Cebimde kartvizitlerle dönüyorum, bir ihtiyacın olursa ara diyen, gel arada sohbet ederiz bende hikaye çok diyen 82 yaşında doktor Fahri Bey'den tutunda, 25 yaşında yönetmenlik yapan ve bir sonraki seçimlerde mahalle muhtarı olmak isteyen Evre'ye kadar.

Fahri Bey'e kahve, Evre'ye seçim çalışmalarını koordine etme sözüm var.
Ha birde, ben anket yaparken karşı kaldırımdan geçip giden kişi Orhan Pamuk'muş, yanındaki kırmızı pardesülü kadın da sevgilisi. " korumasız geziyor bu gün" dediler, kendisi istemese de zaman zaman devlet tarafından korunuyormuş.

26 Nisan, 2010

Hayaller Kurulur...

Hayal hayal üstüne... ay sonuna, yaz başına, 2 sene sonraya...

Hepsi birbirine bağlı, hayal hayal üstüne...

Hayaller kurulur, belki bir gün gerçek olur...

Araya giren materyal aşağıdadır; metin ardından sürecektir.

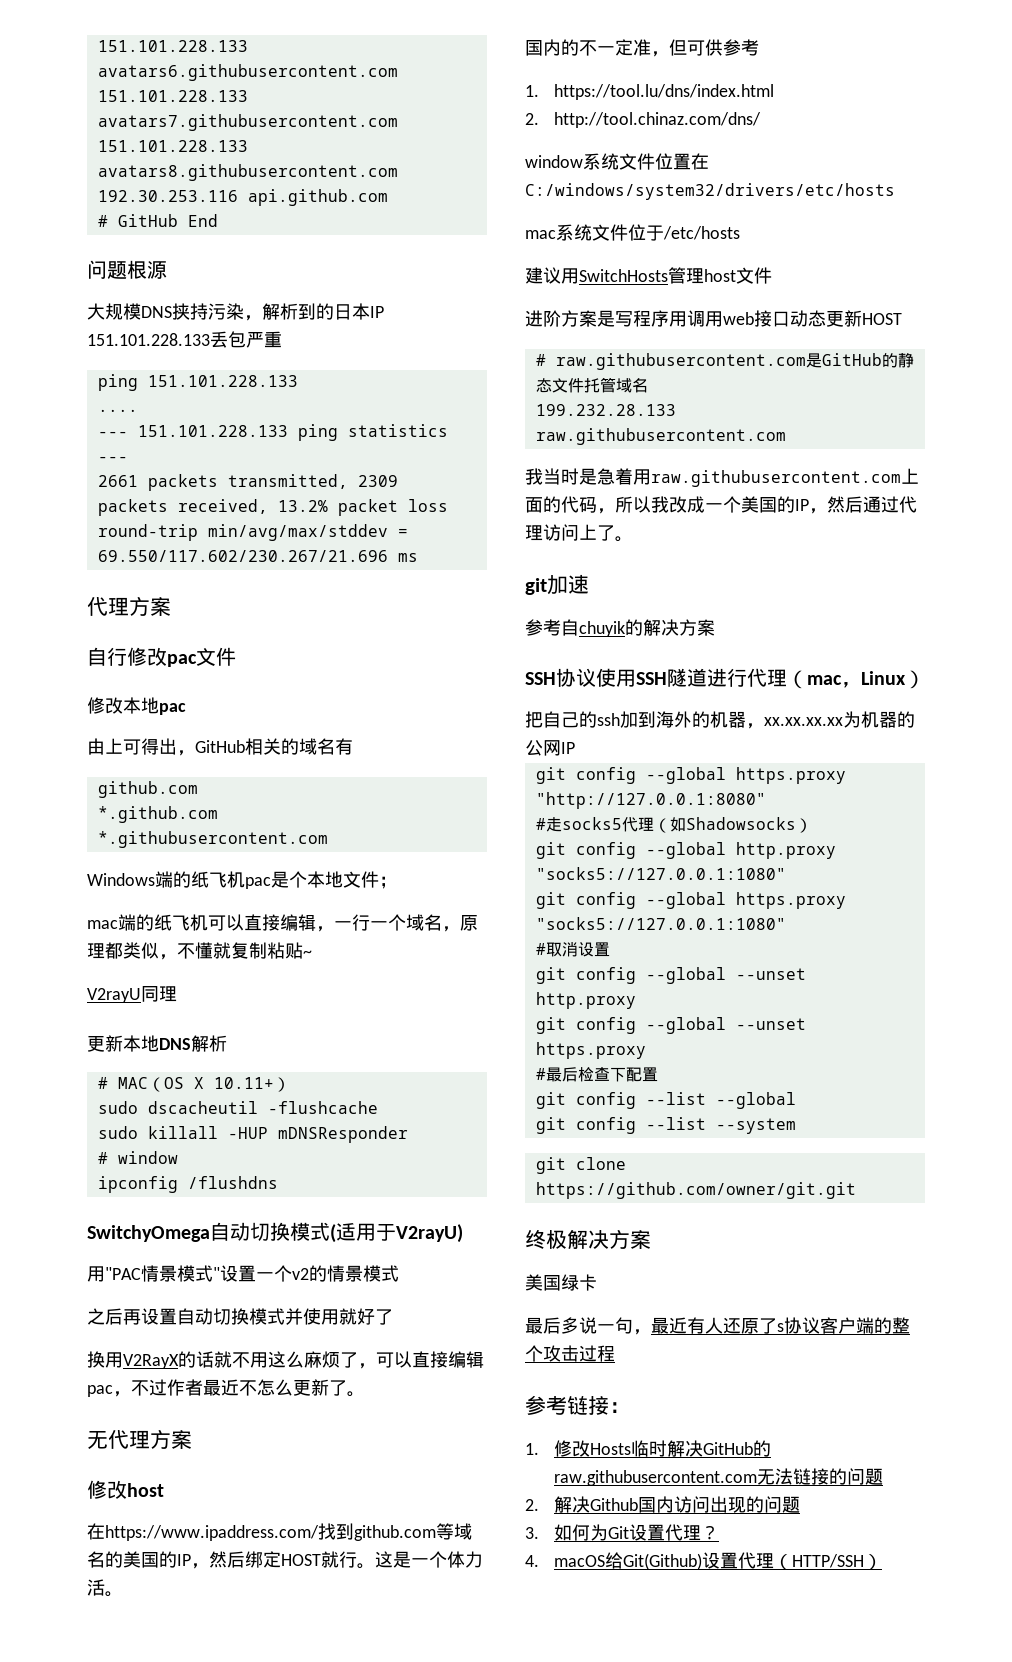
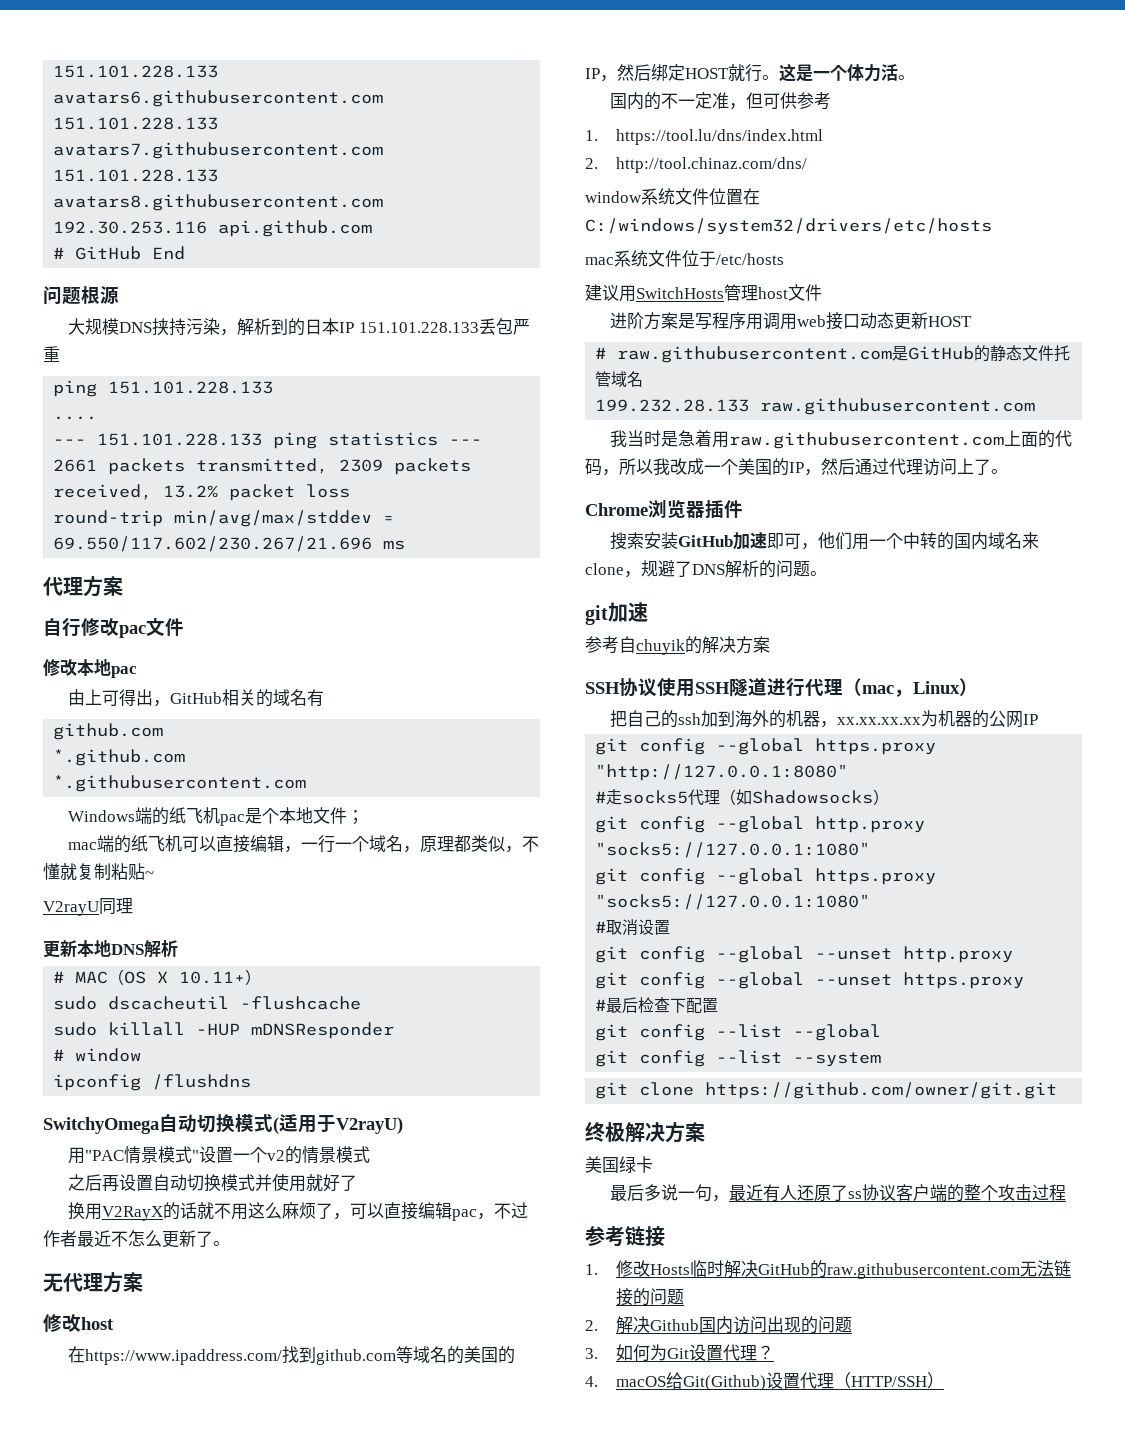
(633, 539) none -> [585,500,743,518] [610,532,1040,550] [585,560,827,578] // Chrome浏览器插件 // 搜索安装GitHub加速即可，他们用一个中转的国内域名来clone，规避了DNS解析的问题。
[777,1323,784,1332] s -> [848,1191,863,1199] ss
[609,1402,630,1413] ： -> (665, 1236) none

İlk kez ben gitmek isterken, gidipte kalmak belki, ben konduruvermeden gittiğim yere, kendiliğinden gelmek istedi sevdğim biri.

Evimizin ön bahçesi ve arka bahçesi...Arnavut taşı olsun kapı önündeki kaldırımı...

Hayal hayal üstüne... Hayaller kurulur, kim bilir belki bi gün gerçek olur...

Koca Gün :)

Güzel, Garip, Heyecanlı, Sakin, Huzurlu, İlkler dolu bir gece ve gündü yaşadığımız, birbirimize yaşattığımız.

Kentin kokusu, sesi, rengi ve orta yerinden geçip giden misafir gemileri kucağımızdaydı kıyıda.

Kokusu, rengi, tadı keyifliydi; yanında edilen laflar keyiften sebep olmasada.

Yine istemedi beni Sade Kahve, Nar'ı keşfettik. Egzotik kahvaltı tabaklarını, meyve sularını, kahve ikramlarını...

Güneşe kısmaktan, huzura gülmekten yüzüm ağrıdı bütün gün...

- aaa can burda, motoru var..?
- eeth can burda
- hangi filmi izliyoruz?

Ortaköy yolunda dondurma... Kalabalık ama olsun... Hem zaten bizim Ç.'deki evimizde de...

Hayal

Bye Bye country...

Demek için hayaller kurduk ya bugün...

Bye Bye country, bye bye country boy, ıt's time to go...

23 Nisan, 2010

Bahar...

Seni üzmeye çalışsa da,
Sen aldanma.

Senin güzel yüreğine,
Eş değil hiç kimse.

Sen yeter ki kaybetme kendi değerini. Gerisi boş, gerisi yalan.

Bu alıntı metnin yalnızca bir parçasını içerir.